War es Neid, war es Nachahmungstrieb? – ich wollte versuchen, ob ich nicht auch etwas schreiben konnte. Den Beruf hatte ich ja nie in mir gefühlt. Mit sechzehn Jahren (damals war es Neid und Nachahmungstrieb, geweckt durch die Erfolge Elviras) hatte ich wohl eine Novelle verfaßt, betitelt »Erdenträume im Monde«, und eine seither längst eingegangene Zeitschrift »Die deutsche Frau« hatte sie veröffentlicht und mich im Briefkasten der Redaktion um neue Beiträge gebeten: »Ich solle mein Pfund nicht begraben«. Seither aber hatte ich außer Briefen (diese schrieb ich ungeheuer gern) nichts mehr geschrieben. Jetzt also, im Jahre 1878, machte ich meinen ersten (die »Erdenträume« zählten nicht) schriftstellerischen Versuch. Ich verfaßte in aller Stille ein Feuilleton »Fächer und Schürze«, sandte es an die alte »Presse« nach Wien, und siehe da – beinahe postwendend erhielt ich Belegsexemplar und zwanzig Gulden. O, der erste Empfang eines Schriftstellerhonorars – welche stolze Genugtuung – unbeschreiblich!

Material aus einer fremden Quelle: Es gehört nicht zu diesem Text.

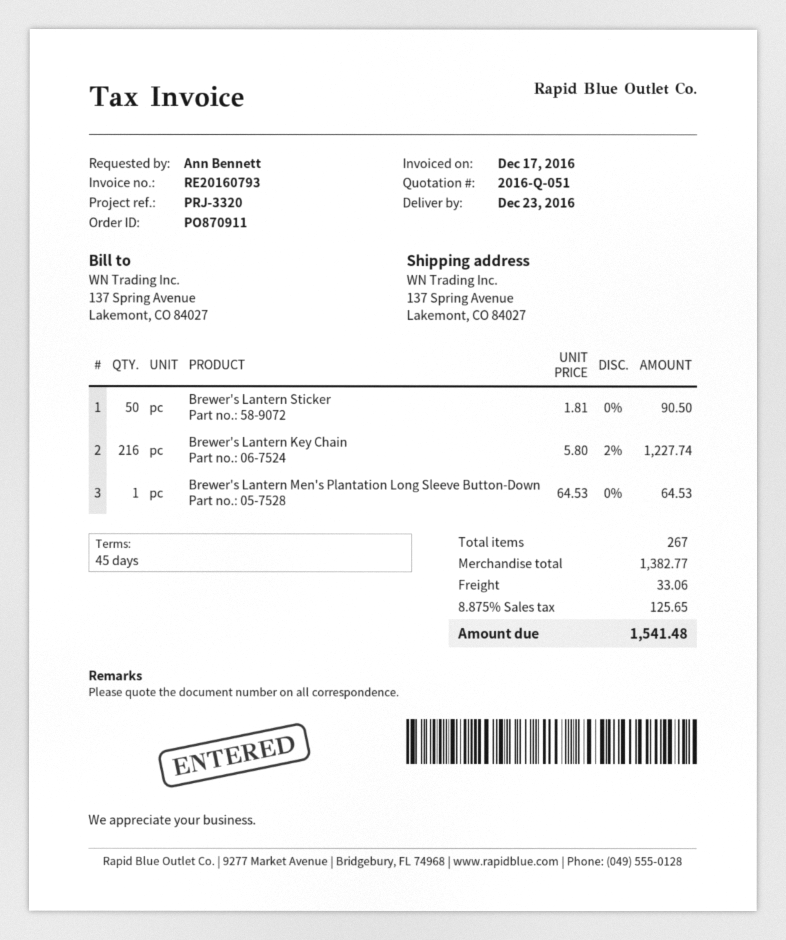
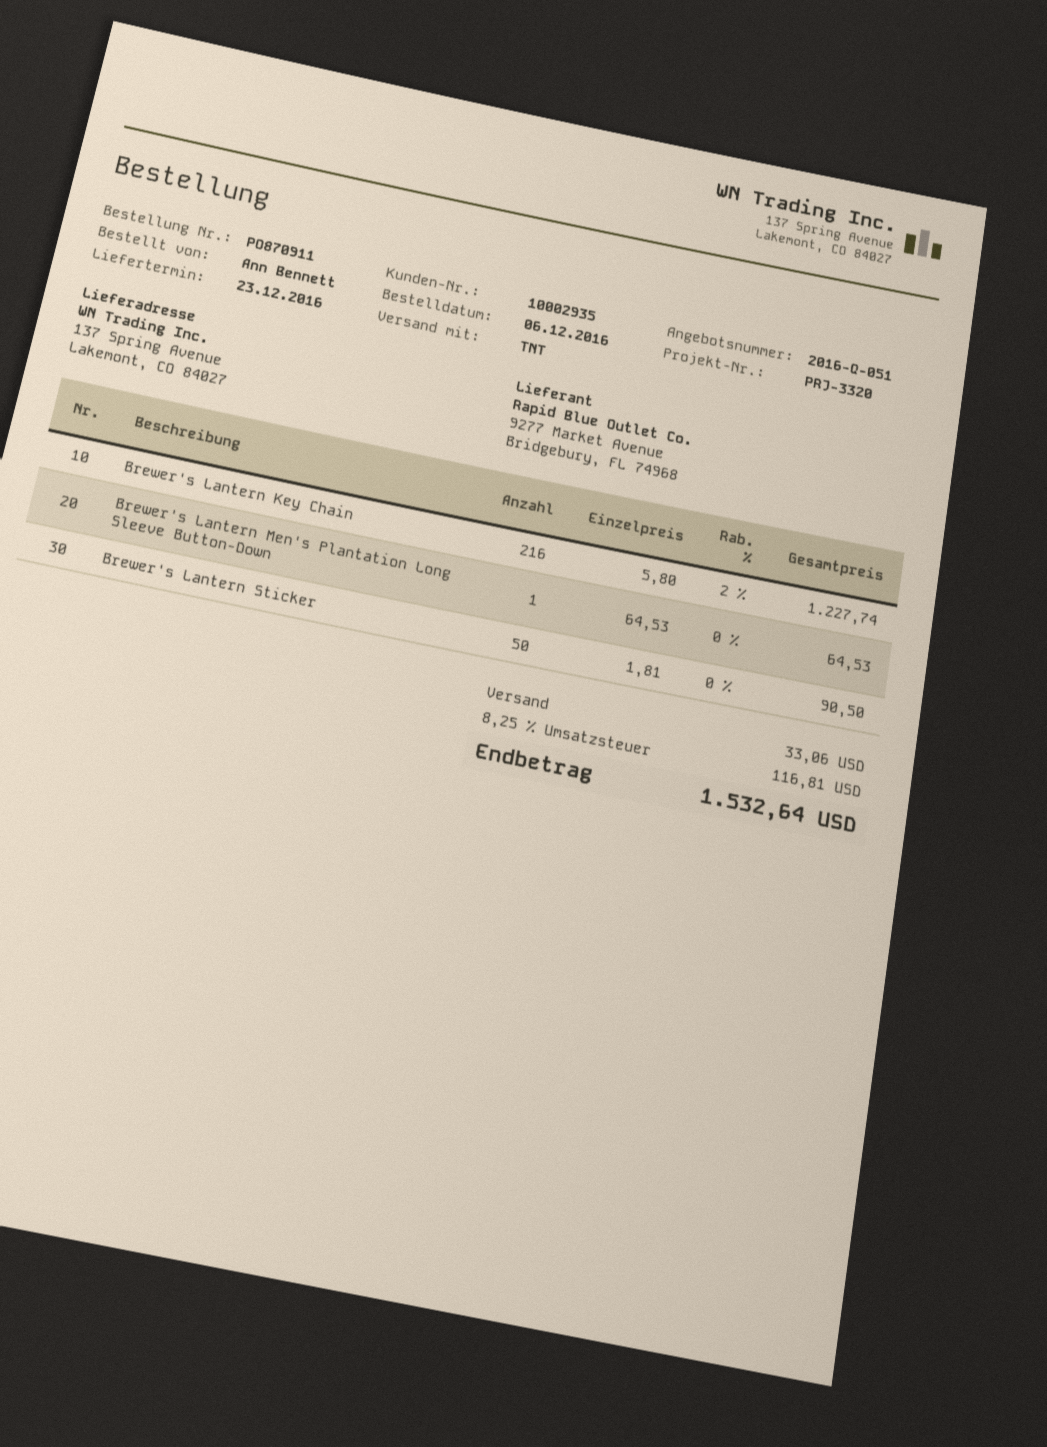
tax: 8.875% = 125.65 -> 8.25% = 116.81
total: 1541.48 -> 1532.64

Die kleine Arbeit war mit dem Pseudonym B. Oulot gezeichnet (eine Anlehnung an den Spitznamen »Boulotte«, der mir im Suttnerschen Hause beigelegt worden war), und als ich diese sechs Buchstaben unter dem mir wirklich sehr hübsch scheinenden Feuilleton gedruckt sah, hatte ich den Eindruck, daß gegenwärtig Mitteleuropa von der Frage bewegt sein müßte: Wer kann denn nur dieser B. Oulot sein?

Und von da ab hab' ich weitergeschrieben, unausgesetzt, bis zum heutigen Tag.

Quelle:
Bertha von Suttner: Memoiren, Stuttgart und Leipzig 1909, S. 142-148.